## Data in this exercise

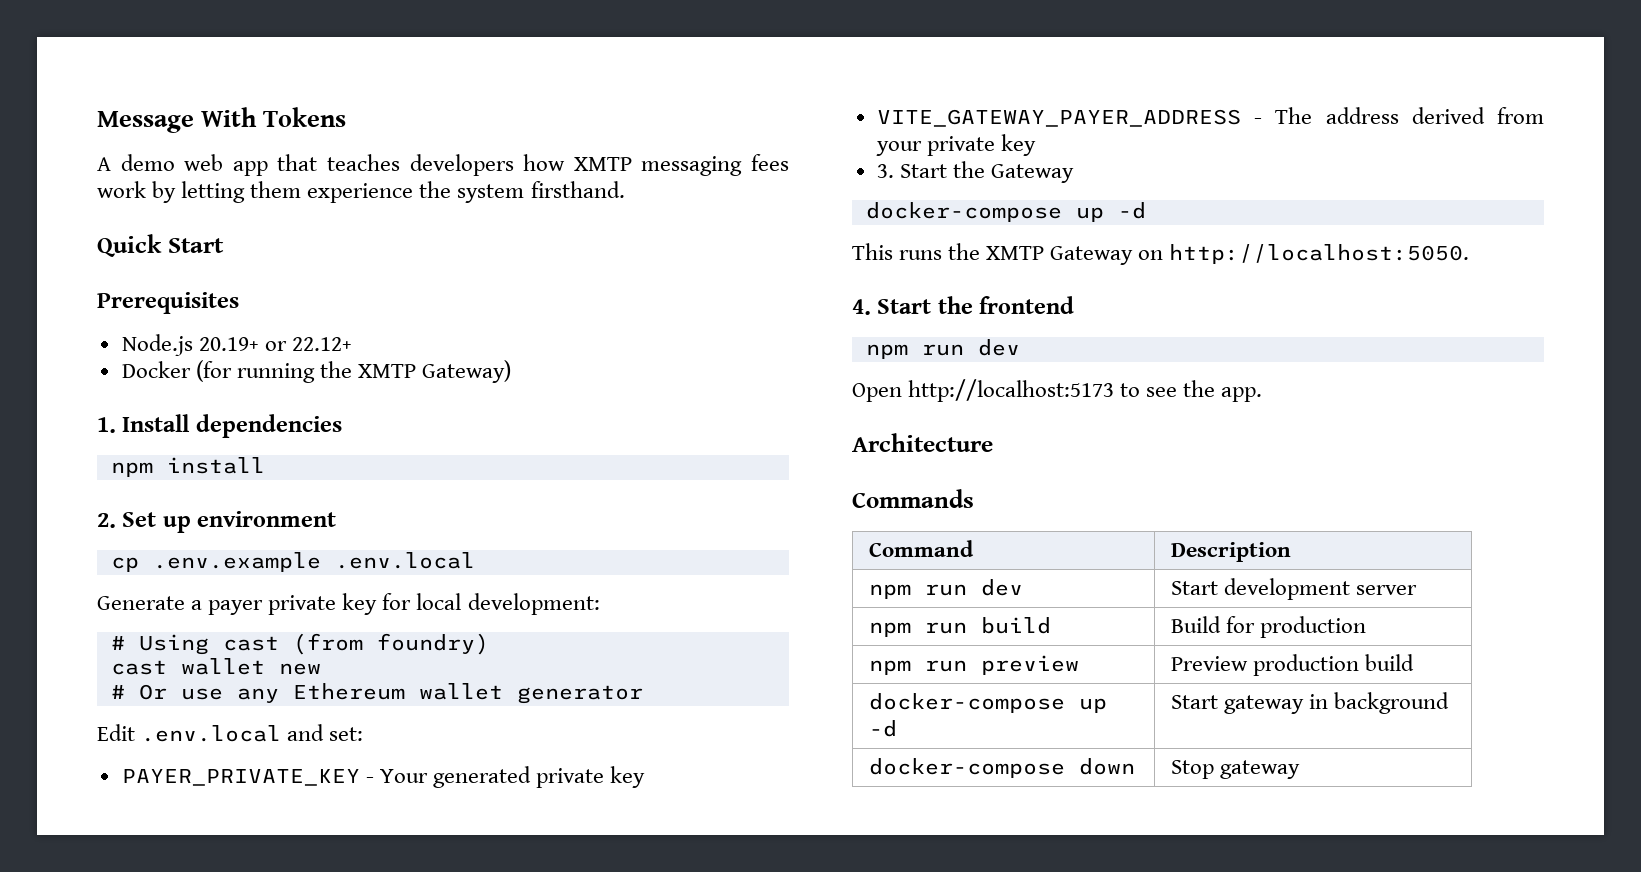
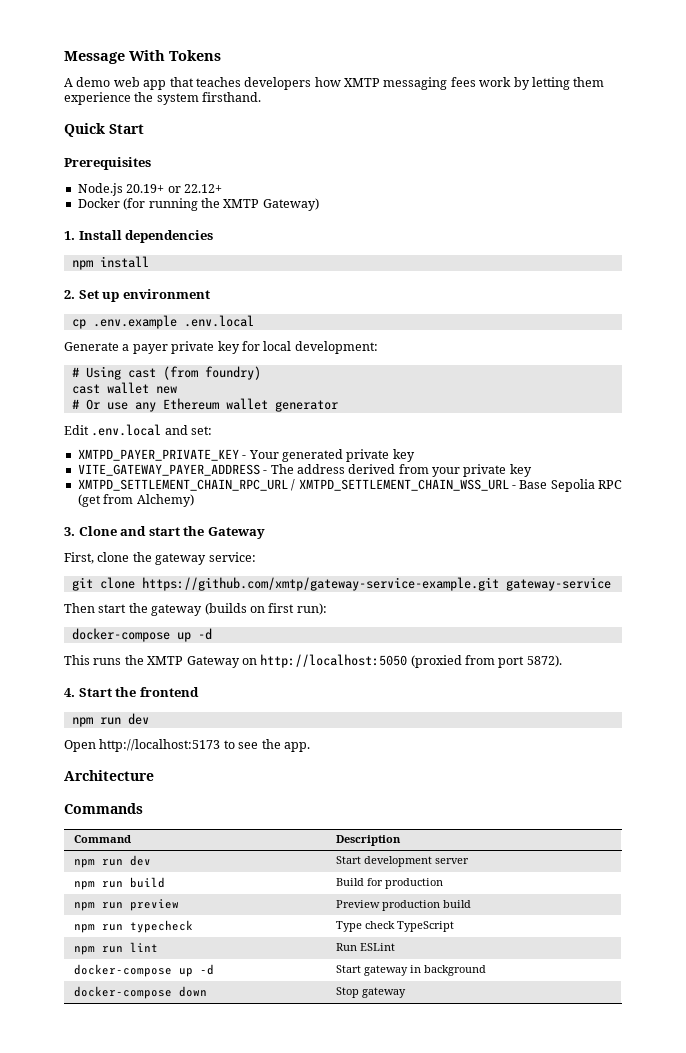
- PAYER_PRIVATE_KEY - Your generated private key
+ XMTPD_PAYER_PRIVATE_KEY - Your generated private key
- 3. Start the Gateway
+ XMTPD_SETTLEMENT_CHAIN_RPC_URL / XMTPD_SETTLEMENT_CHAIN_WSS_URL - Base Sepolia RPC (get from Alchemy)
+ 3. Clone and start the Gateway
+ First, clone the gateway service:
+ git clone https://github.com/xmtp/gateway-service-example.git gateway-service
+ Then start the gateway (builds on first run):
- This runs the XMTP Gateway on http://localhost:5050.
+ This runs the XMTP Gateway on http://localhost:5050 (proxied from port 5872).
+ npm run typecheck | Type check TypeScript
+ npm run lint | Run ESLint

## Requirement
Nothing but the lines from the one containing "and start the Gateway" through the final line of the listing above belongs in the answer; set them down exactly.

## Solution below
+ 3. Clone and start the Gateway
+ First, clone the gateway service:
+ git clone https://github.com/xmtp/gateway-service-example.git gateway-service
+ Then start the gateway (builds on first run):
- This runs the XMTP Gateway on http://localhost:5050.
+ This runs the XMTP Gateway on http://localhost:5050 (proxied from port 5872).
+ npm run typecheck | Type check TypeScript
+ npm run lint | Run ESLint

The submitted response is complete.